** Material supplied **
------------------------------------

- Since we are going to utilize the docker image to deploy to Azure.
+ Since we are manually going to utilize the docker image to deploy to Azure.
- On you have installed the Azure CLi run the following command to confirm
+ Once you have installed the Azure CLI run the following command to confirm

------------------------------------

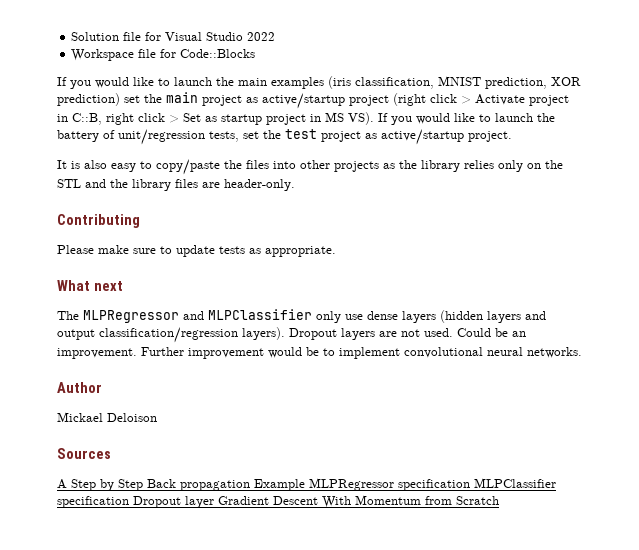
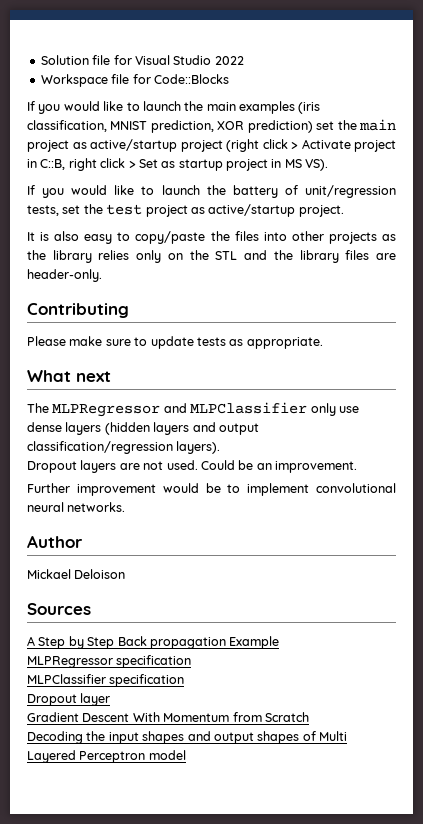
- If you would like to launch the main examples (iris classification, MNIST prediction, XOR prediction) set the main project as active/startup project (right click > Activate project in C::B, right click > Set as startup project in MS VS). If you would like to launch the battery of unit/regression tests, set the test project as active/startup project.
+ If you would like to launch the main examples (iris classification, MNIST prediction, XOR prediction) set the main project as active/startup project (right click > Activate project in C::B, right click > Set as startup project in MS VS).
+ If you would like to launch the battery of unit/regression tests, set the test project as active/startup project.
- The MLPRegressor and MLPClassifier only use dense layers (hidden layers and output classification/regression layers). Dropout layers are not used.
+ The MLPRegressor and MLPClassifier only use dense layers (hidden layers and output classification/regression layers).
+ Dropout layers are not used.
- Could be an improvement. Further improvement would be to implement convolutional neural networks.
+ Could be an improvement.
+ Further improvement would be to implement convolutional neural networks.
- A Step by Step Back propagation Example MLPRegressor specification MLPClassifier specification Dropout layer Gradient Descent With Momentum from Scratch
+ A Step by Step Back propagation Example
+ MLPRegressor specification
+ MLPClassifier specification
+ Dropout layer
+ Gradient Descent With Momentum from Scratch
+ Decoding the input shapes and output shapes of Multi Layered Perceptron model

------------------------------------

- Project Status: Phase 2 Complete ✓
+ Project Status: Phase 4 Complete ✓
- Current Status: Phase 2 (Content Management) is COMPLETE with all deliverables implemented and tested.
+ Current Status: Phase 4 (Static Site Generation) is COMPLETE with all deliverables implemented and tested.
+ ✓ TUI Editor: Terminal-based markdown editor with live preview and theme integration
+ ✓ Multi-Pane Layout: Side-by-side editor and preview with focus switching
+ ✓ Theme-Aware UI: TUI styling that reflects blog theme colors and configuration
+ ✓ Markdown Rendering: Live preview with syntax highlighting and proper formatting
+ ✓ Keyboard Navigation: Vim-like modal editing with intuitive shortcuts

------------------------------------

** What you should do **
Which lines in the data hold the string "output"? Copy each of them.

** Result **
- The MLPRegressor and MLPClassifier only use dense layers (hidden layers and output classification/regression layers). Dropout layers are not used.
+ The MLPRegressor and MLPClassifier only use dense layers (hidden layers and output classification/regression layers).
+ Decoding the input shapes and output shapes of Multi Layered Perceptron model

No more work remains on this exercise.